Die meisten Leute gehen davon aus, dass Pils im Sinne einer Diät mit Vorsicht zu genießen ist, dass Männer die viel trinken auf kurz oder lang eine Plauze bekommen. Der Bierbauch wird immerhin nicht umsonst so genannt. Aber stimmt das eigentlich? Enthält Bier wirklich so viele Kalorien, dass es uns aufgehen lässt, wie einen Hefekuchen? Und wenn, gibt es dann Unterschiede zwischen den verschiedenen Sorten? Von Bockbier bis Weizen schauen wir uns der Deutschen liebstes Gesöff mal genauer an.
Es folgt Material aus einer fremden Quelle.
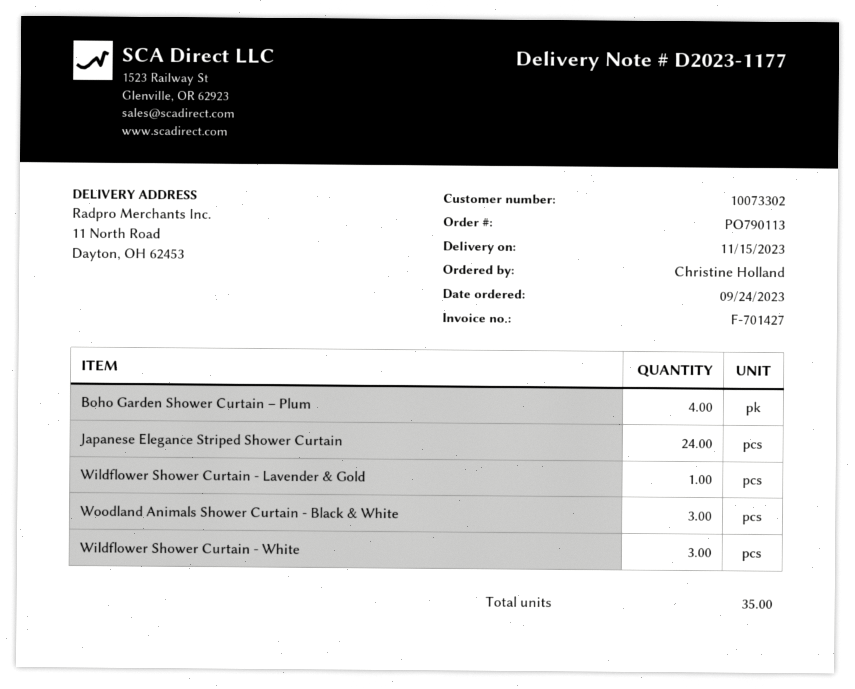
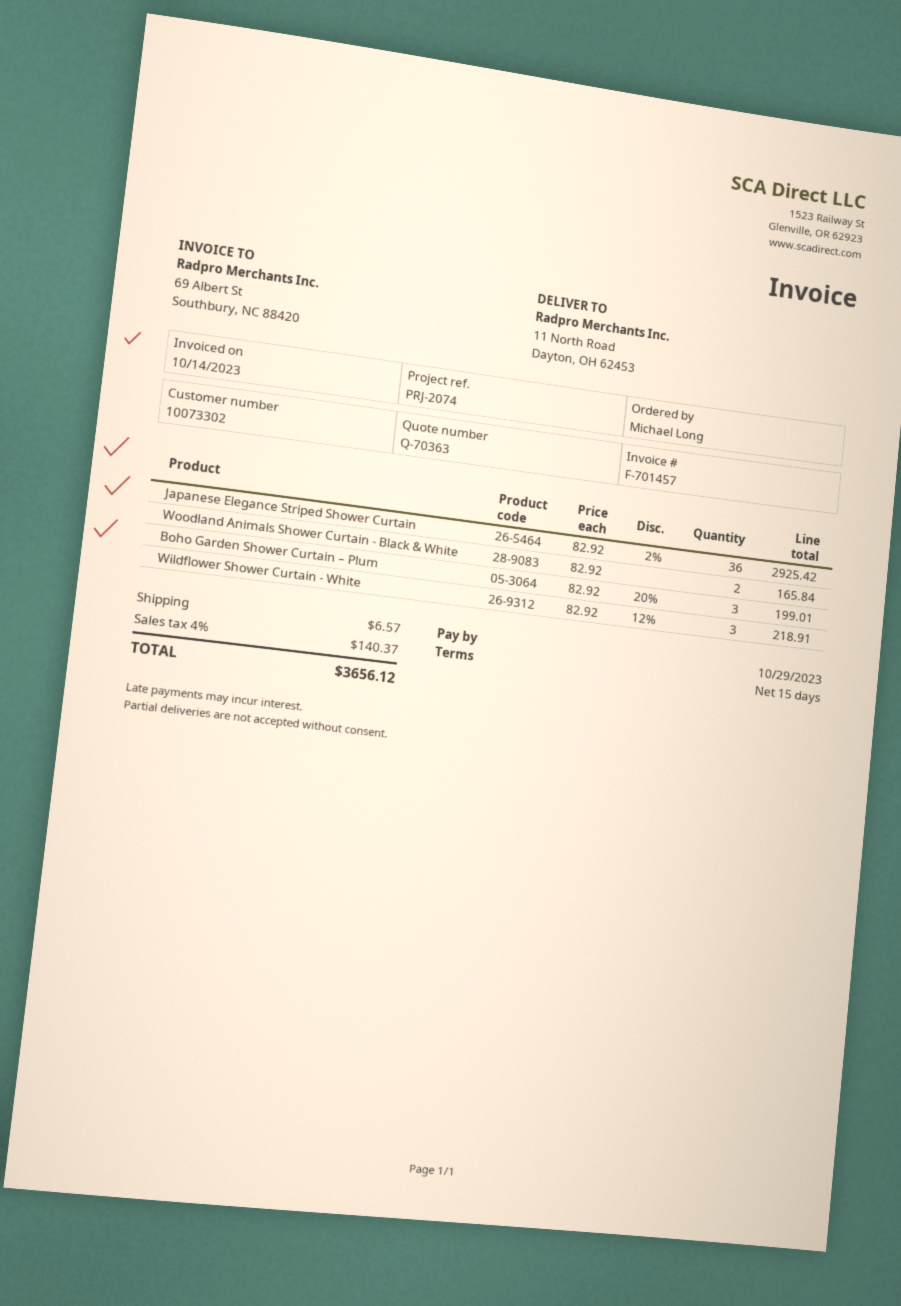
invoice number: F-701427 -> F-701457
ordered by: Christine Holland -> Michael Long
Boho Garden Shower Curtain – Plum: 4 -> 3
Japanese Elegance Striped Shower Curtain: 24 -> 36
Wildflower Shower Curtain - Lavender & Gold: 1 -> none
Woodland Animals Shower Curtain - Black & White: 3 -> 2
Grundsätzlich gilt die Faustformel: Je mehr Alkohol, desto mehr Kalorien. Allerdings bestimmten auch weitere Faktoren, wie zum Beispiel der Malzgehalt, die Kalorienzahl. Denn auch wenn das Reinheitsgebot vorschreibt, dass ein Bier nur die Zutaten Wasser, Malz, Hopfen und Hefe haben darf, ist Bier nun mal nicht gleich Bier. Von daher können die angegebenen Werte auch nur einen Durchschnitt angeben und je nach Marke und Region variieren.

Pils:

Frisch, herb, hopfenbetont und hierzulande das am meisten verkaufte Bier. Weithin auch als "Feierabendbier" bekannt, eignet sich die beliebte Blondine auch prima zur Vorspeise. Der Alkoholgehalt liegt bei 4,9 Prozent, was 42 Kalorien pro 100 Milliliter ergibt.

Helles/Lager:

Das Helle ist vor allem in Süddeutschland beliebt und erhält durch den Einsatz von hellen Malzsorten einen etwas süßeren, malzigeren und weicheren Geschmack. Alkohol- und Kaloriengehalt entsprechen dabei den Werten des Pils.

Dunkles:

Nicht nur farblich ein Kontrast zum gängigen Pils. Ein gutes Dunkles erkennt ihr vor allem an dem vollmundigen, etwas süßen Geschmack und dem malzigen und röstartigen Aroma. Mitunter erfreuen gar feine Kaffee- und Schokonoten den Gaumen. Obwohl es auch hier keine großen Unterschiede in Sachen Alkoholgehalt gibt, hat das Dunkle mit 37 Kalorien pro 100 Milliliter etwas weniger auf den Rippen als seine obengenannten Kollegen.

Weizen:

Ob naturtrüb oder kristallklar: Weizenbier wirkt aufgrund seines hohen Kohlensäuregehaltes äußerst erfrischend. Typisch ist zudem der fruchtige Geschmack. Der Alkoholgehalt liegt hier bei fünf Prozent, was bedeutet, dass sich in 100 Millilitern 52 Kalorien tummeln. Auf ein ganzes Glas kämen damit 260 Kalorien.

Bockbier:

Bockbier ist genau das Richtige für alle, die es gerne etwas stärker mögen. Immerhin liegt der Alkoholgehalt mit sechs bis sieben Prozent deutlich über dem seines kleinen Bruders. Gleiches gilt entsprechend auch für die kleinen Dickmacher: 58 Kalorien pro 100 Milliliter.

Mischbier:

Man kann sich prima über die diversen Mischbiersorten streiten. Die Einen schwören auf ein frisches Radler im Sommer, Andere monieren, dass das Bier-Aroma verloren geht. Fakt ist jedenfalls, dass der Kaloriengehalt je nach Menge der hinzugefügten Limonade steigt. Entsprechend lässt sich aufgrund der vielen Variablen der Kaloriengehalt nicht verallgemeinern. Im Schnitt hat ein 0,5 Liter Glas Radler aber so um die 225 Kalorien.

Alkoholfreies Bier:

Mit 26 Kalorien pro 100 Milliliter hat das Alkoholfreie gerade mal die Hälfte eines normalen Pils und eignet sich von daher ideal als Durstlöscher für Zwischendurch.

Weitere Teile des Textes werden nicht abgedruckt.